O analista Carl Gustav Jung é mais um exemplo.
Certa vez, ele disse: “Graças a Deus não sou junguiano”.
Jung referia-se ao que considerava um problema de relações desiguais em todas as formas de terapia. Ele acreditava que a cura só poderia acontecer se houvesse espaço para a pessoa em toda a sua inteireza. Uma relação desigual implica a existência de uma muralha que o seguidor dificilmente terá condições de atravessar.
Superar o mestre é difícil, sobretudo se aprendemos a não confiar em nossa própria sabedoria. O seguidor não percorre uma trajetória própria, e sim a de um outro, porque se trata de um caminho já palmilhado. Portanto, não há necessidade de muito esforço para segui-lo. A conclusão a que o mestre chega – o resultado do trabalho espiritual – não é a mesma a que chega seu seguidor.
O mestre experimentou tanto a trajetória quanto o destino. O discípulo conhece apenas o destino, conforme descrito pelo mestre.

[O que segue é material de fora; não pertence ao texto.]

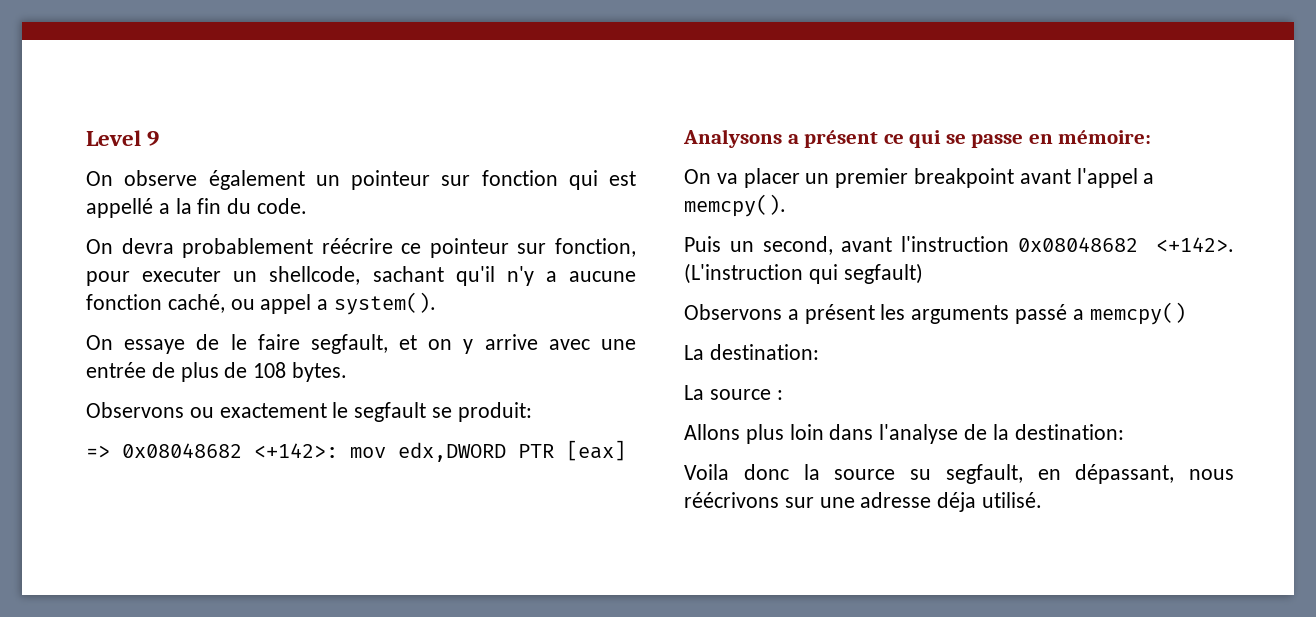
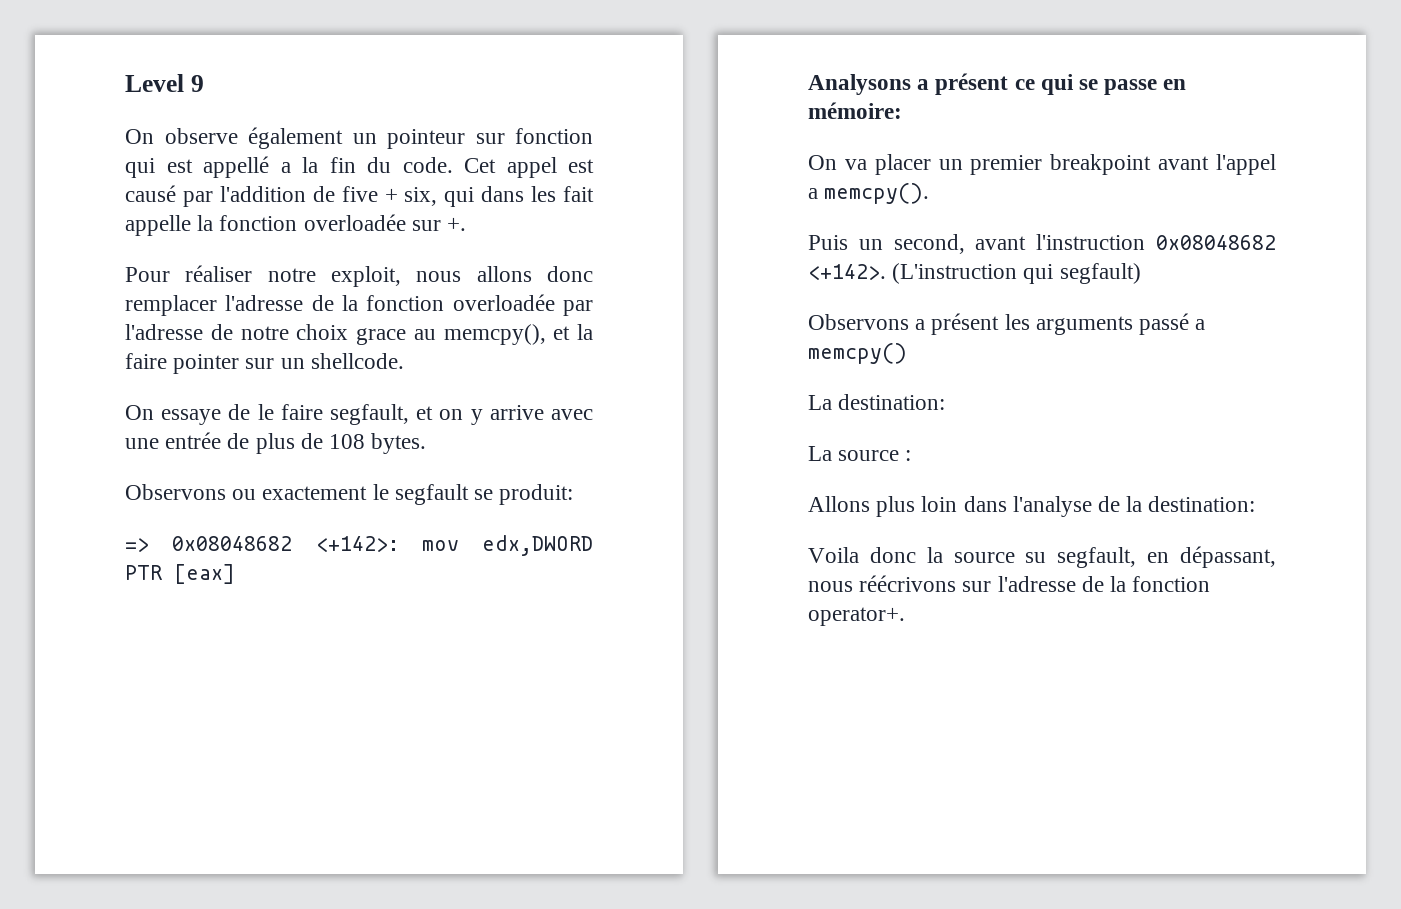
- On observe également un pointeur sur fonction qui est appellé a la fin du code.
- On devra probablement réécrire ce pointeur sur fonction, pour executer un shellcode, sachant qu'il n'y a aucune fonction caché, ou appel a system().
+ On observe également un pointeur sur fonction qui est appellé a la fin du code. Cet appel est causé par l'addition de five + six, qui dans les fait appelle la fonction overloadée sur +.
+ Pour réaliser notre exploit, nous allons donc remplacer l'adresse de la fonction overloadée par l'adresse de notre choix grace au memcpy(), et la faire pointer sur un shellcode.
- Voila donc la source su segfault, en dépassant, nous réécrivons sur une adresse déja utilisé.
+ Voila donc la source su segfault, en dépassant, nous réécrivons sur l'adresse de la fonction operator+.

Esta é a razão pela qual os discípulos quase sempre são mais santos do que o papa e mais radicais em suas opiniões do que o mestre. Tais opiniões, não raro, podem ser reduzidas a cápsulas de fácil digestão. Afinal, quanto mais inseguras forem as pessoas, mais se apegarão à “verdade”. Além disso, a maior parte dos discípulos não entende totalmente os ensinamentos do mestre, por isso insights sutis e complexos são pasteurizados em conceitos de fácil entendimento.
O paradoxo que muita gente encontra em sua busca por iluminação se deve ao fato de que esse estado de consciência não corresponde ao apego a “verdades” e “fatos”. Um fato não é uma verdade, e sim uma criação.

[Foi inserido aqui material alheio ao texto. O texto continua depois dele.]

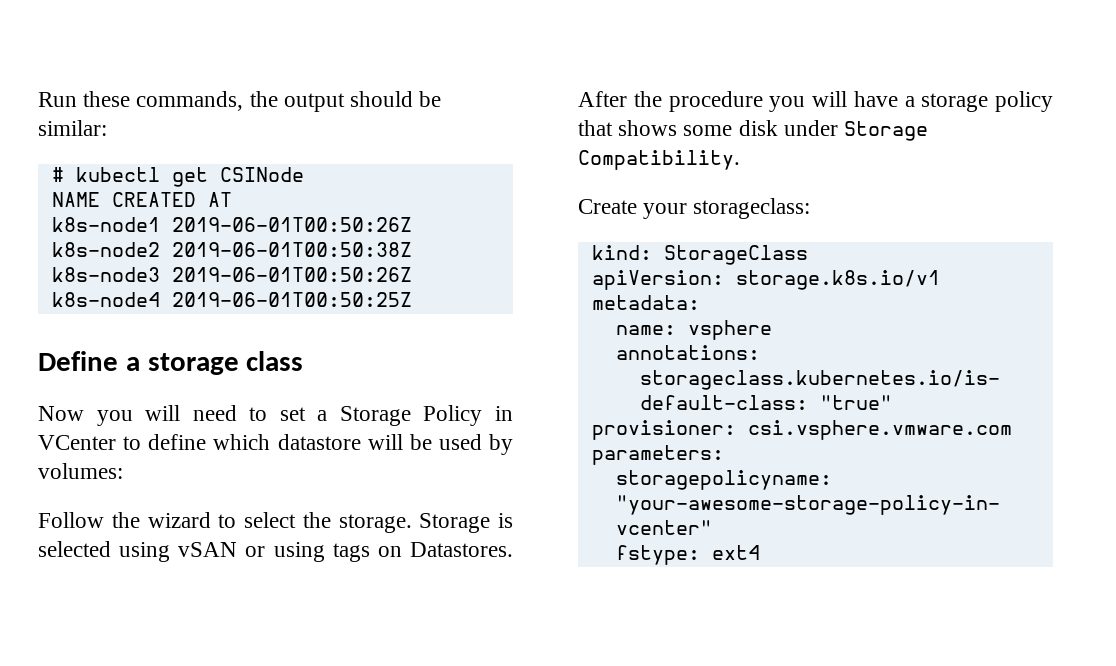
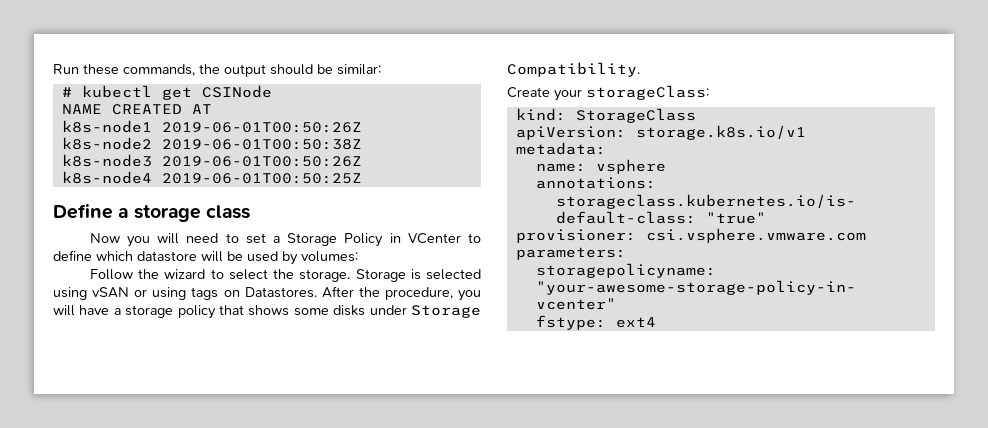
- After the procedure you will have a storage policy that shows some disk under Storage Compatibility.
+ After the procedure, you will have a storage policy that shows some disks under Storage Compatibility.
- Create your storageclass:
+ Create your storageClass:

Portanto, não perdemos nossa “natureza búdica” por causa daquilo que não sabemos, e sim por causa daquilo que estamos convictos de saber porque outras pessoas assim nos disseram.
No momento em que nos convencemos de que alguma coisa é fato, perdemos contato com a realidade.
Talvez os gurus não sejam mestres a ser imitados. Talvez sejam exemplos que podem nos servir de inspiração. Eles nos mostram que é possível atingir um estado superior de consciência, mas cabe a nós chegar lá.
Portanto, é hora de mandar embora os gurus (fatos, verdades, crenças, princípios, dogmas) para que o guru dentro de nós aflore. É hora de nos tornarmos tão grandes quanto os gurus que seguimos – tão autênticos, peculiares e obstinados quanto eles.
O tratamento deu certo: o guru morreu.